115 It is important to bear in mind the notes to regulation 40-5.11, reflecting ordinary principles of interpretation and stating that:
Note 1: The examples are not to be taken as exhaustive.
Note 2: If an example in Schedule 7 is inconsistent with the description in this Division of the financial supply to which the example relates, the description prevails.
See section 15AD of the Acts Interpretation Act 1901.

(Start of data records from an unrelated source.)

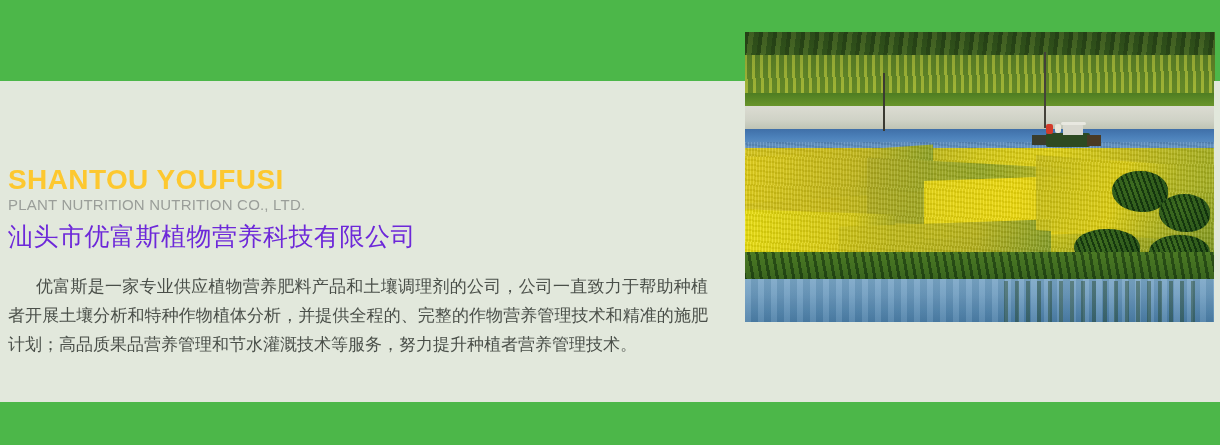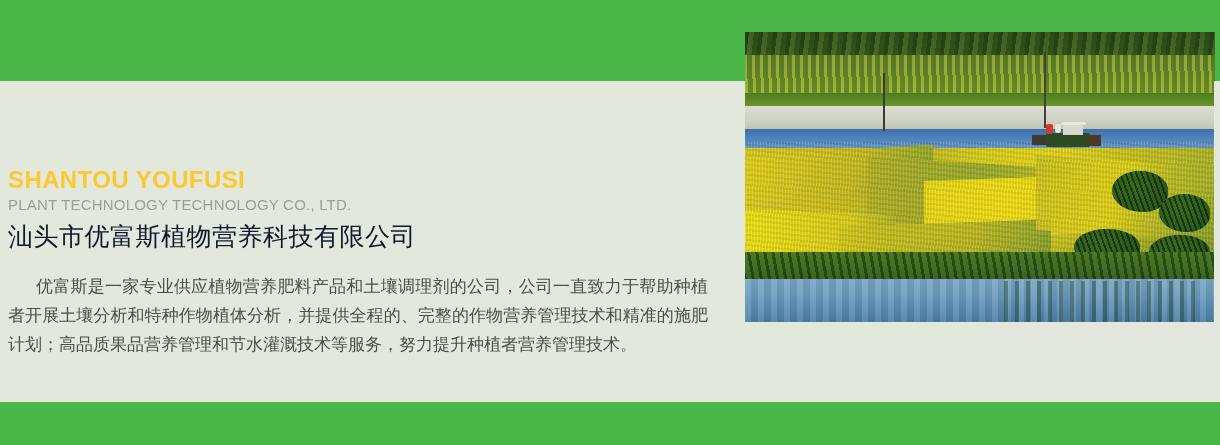"SHANTOU YOUFUSI" .brand-en { font-size: 24px -> 28px }
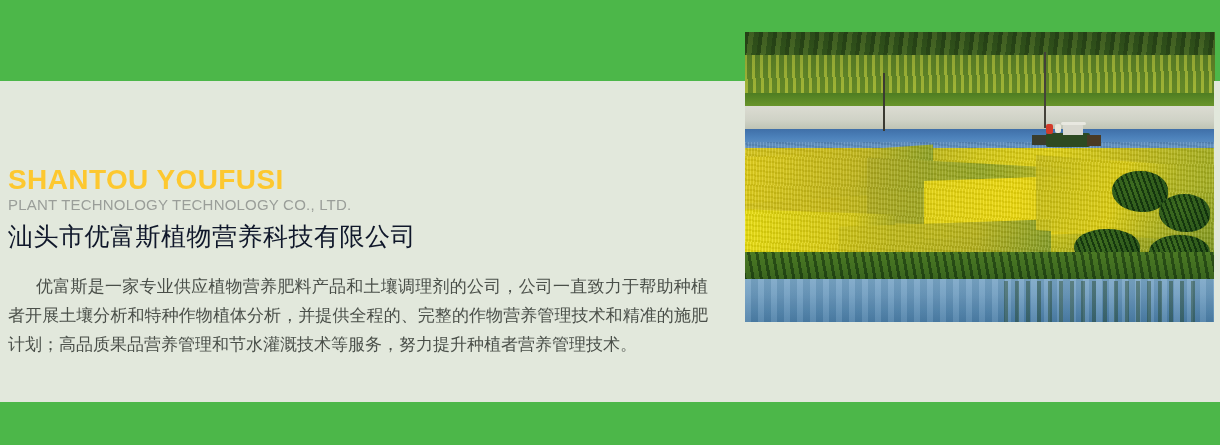"PLANT TECHNOLOGY TECHNOLOGY CO., LTD." div.brand-sub { text: TECHNOLOGY TECHNOLOGY -> NUTRITION NUTRITION }
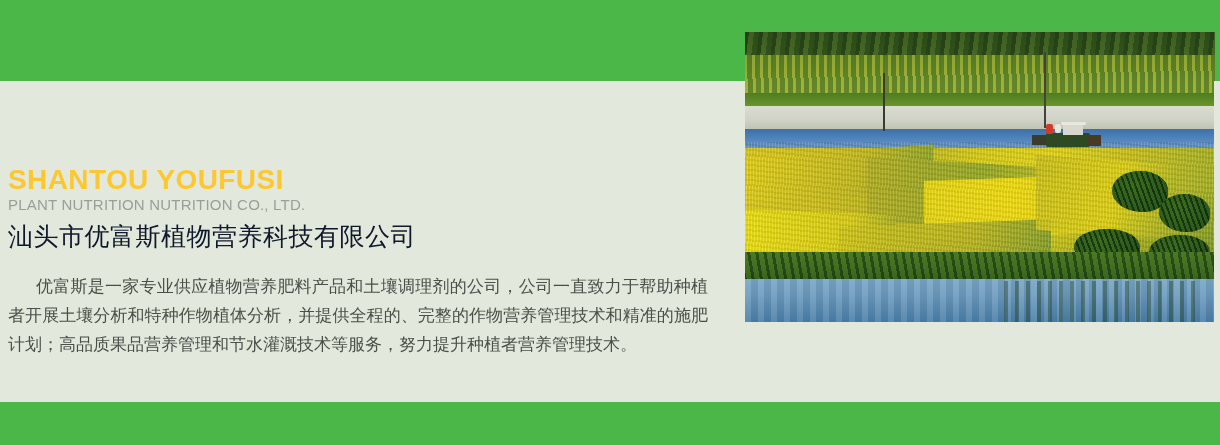"汕头市优富斯植物营养科技有限公司" .brand-cn { color: #0f172a -> #6d28d9 }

Note 3: Something that is within the scope of an item in the table in regulation 40-5.09 will be a financial supply described in that item even if it is not mentioned as an example of the item set out in the Part of Schedule 7 relating to the item.
Not a financial supply
116 As already noted, the Regulations also define what is not a financial supply. Thus, regulation 40-5.12 provides that certain supplies are not relevantly financial supplies. Regulation 40-5.12 relevantly reads:
For subsection 40-5(2) of the Act, the supply of something, or an interest in or under something, that is mentioned in an item in the following table is not a financial supply:
____________________________________________________________________
Item Supply of, or an interest in or under
____________________________________________________________________
…
4 A payment system
…
13 Debt collection services
…
117 Although the expression "debt collection services" is undefined, "payment system" is defined in the dictionary to the Regulations as "a funds transfer system that facilitates the circulation of money, including any procedures that relate to the system". Debate in these appeals centres on the meaning of "payment system"; and, in particular, as to whether these appeals concerned supplies in or under a payment system.
118 Against this statutory background, we turn to the formula used by the respondents to calculate the extent of creditable purpose in order to determine their GST liability. As noted, the formula calculated the extent of creditable purpose based on revenue and was not derived directly from the text of the GST Act or the Regulations. The ultimate issue before the primary judge was the proper application of the formula used to calculate the extent of creditable purpose, and thus determine the respondents' entitlement to input tax credits on relevant acquisitions.